Sam. Sam had gone into the building.
Where was he? She scanned the road, the sidewalk, but her vision was blurry. She saw Liddell, sitting up now and groaning by the lamppost. Next to him was the elderly man whom Sam had dragged out of the theater. He, too, was conscious and moving. But there was no Sam.
She stumbled to her feet. A wave of dizziness almost sent her back down to her knees. Fighting it, she forced herself to move toward that open door and stepped inside.
It was dark, too dark to see anything. The only light was the faint glow from the street, shining through the doorway. She stumbled across debris and landed on her knees.
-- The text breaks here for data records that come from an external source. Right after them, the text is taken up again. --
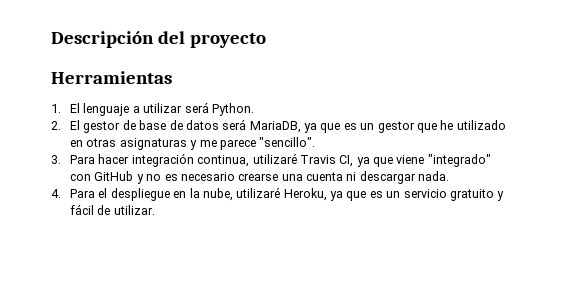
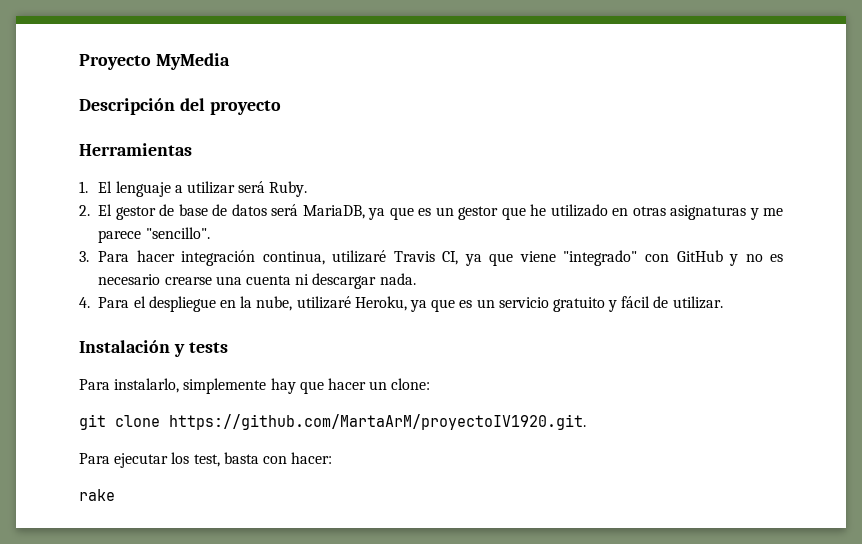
+ Proyecto MyMedia
- 1. El lenguaje a utilizar será Python.
+ 1. El lenguaje a utilizar será Ruby.
+ Instalación y tests
+ Para instalarlo, simplemente hay que hacer un clone:
+ git clone https://github.com/MartaArM/proyectoIV1920.git.
+ Para ejecutar los test, basta con hacer:
+ rake

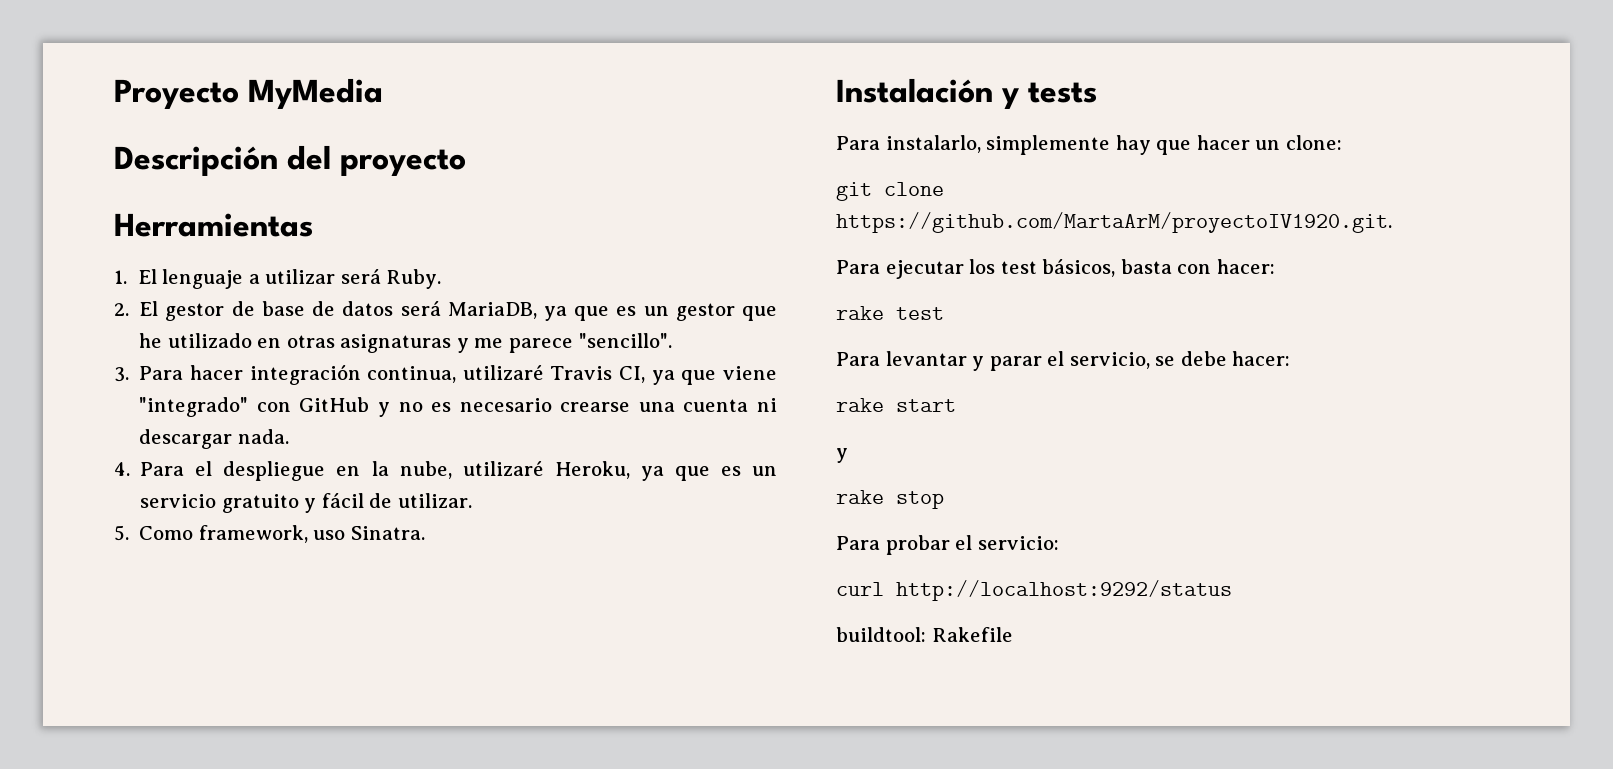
+ 5. Como framework, uso Sinatra.
- Para ejecutar los test, basta con hacer:
+ Para ejecutar los test básicos, basta con hacer:
- rake
+ rake test
+ Para levantar y parar el servicio, se debe hacer:
+ rake start
+ y
+ rake stop
+ Para probar el servicio:
+ curl http://localhost:9292/status
+ buildtool: Rakefile

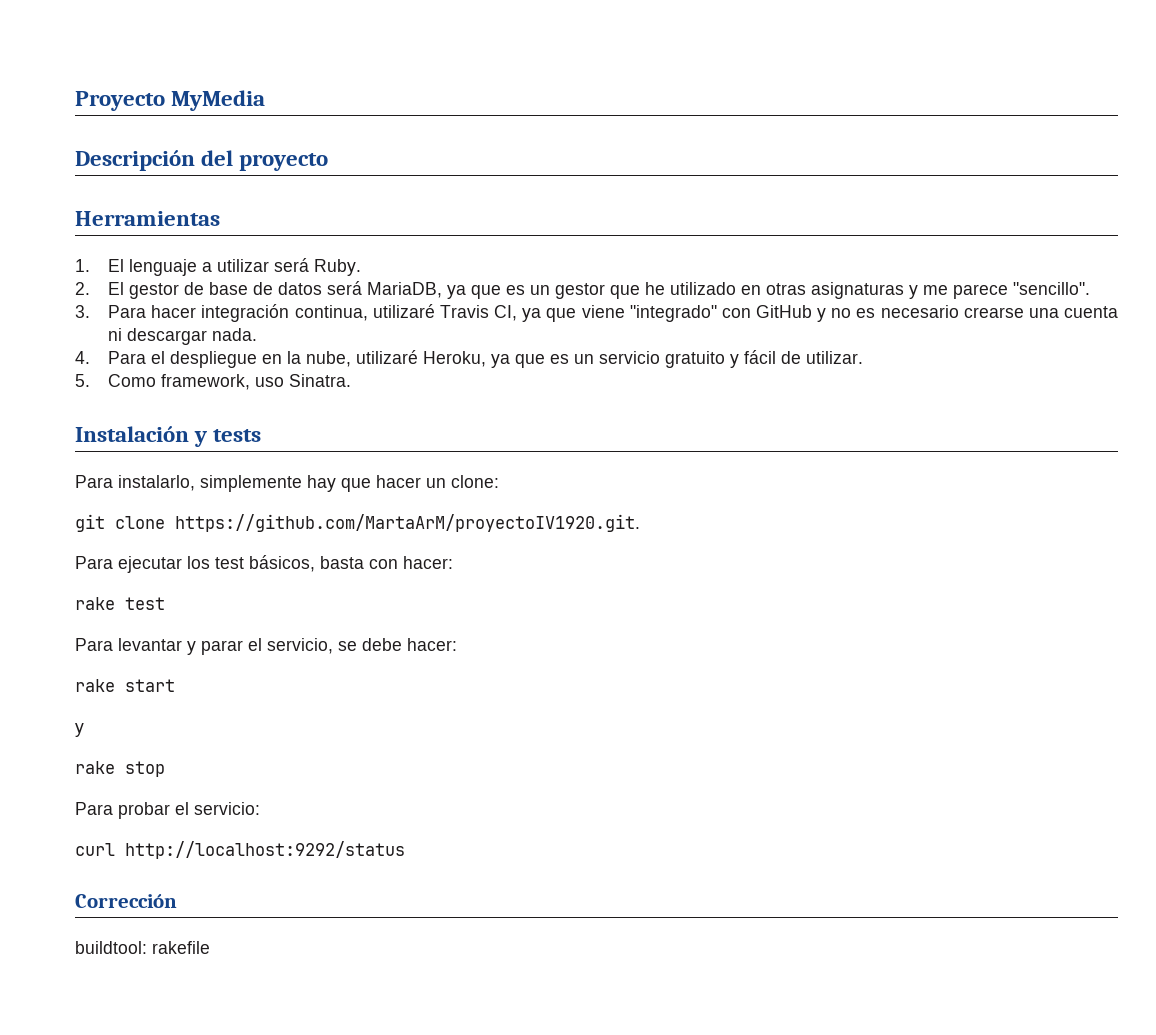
+ Corrección
- buildtool: Rakefile
+ buildtool: rakefile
Quickly she rose back to her feet, but she knew it was hopeless. It was impossible to navigate, much less find anyone in this darkness.
“Sam?” she cried, moving deeper into the shadows.
Her own voice, thick with despair, echoed back at her.
She remembered that he’d stepped into the lobby a moment before the blast. He could be anywhere in the building, or he could be somewhere nearby. Somewhere she could reach him.
Again she cried out, “Sam!”
This time, faintly, she heard a reply. “Nina?” It didn’t come from inside the building. It came from the outside. From the street.
She turned and felt her way back toward the exit, guided by the glow of the doorway. Even before she reached it, she saw him standing there, silhouetted in the light from the street.
“Nina?”
“I’m here. I’m here….” She stumbled through the last stretch of darkness dividing them and was instantly swept into an embrace that was too fierce to be gentle, too terrified to be comforting.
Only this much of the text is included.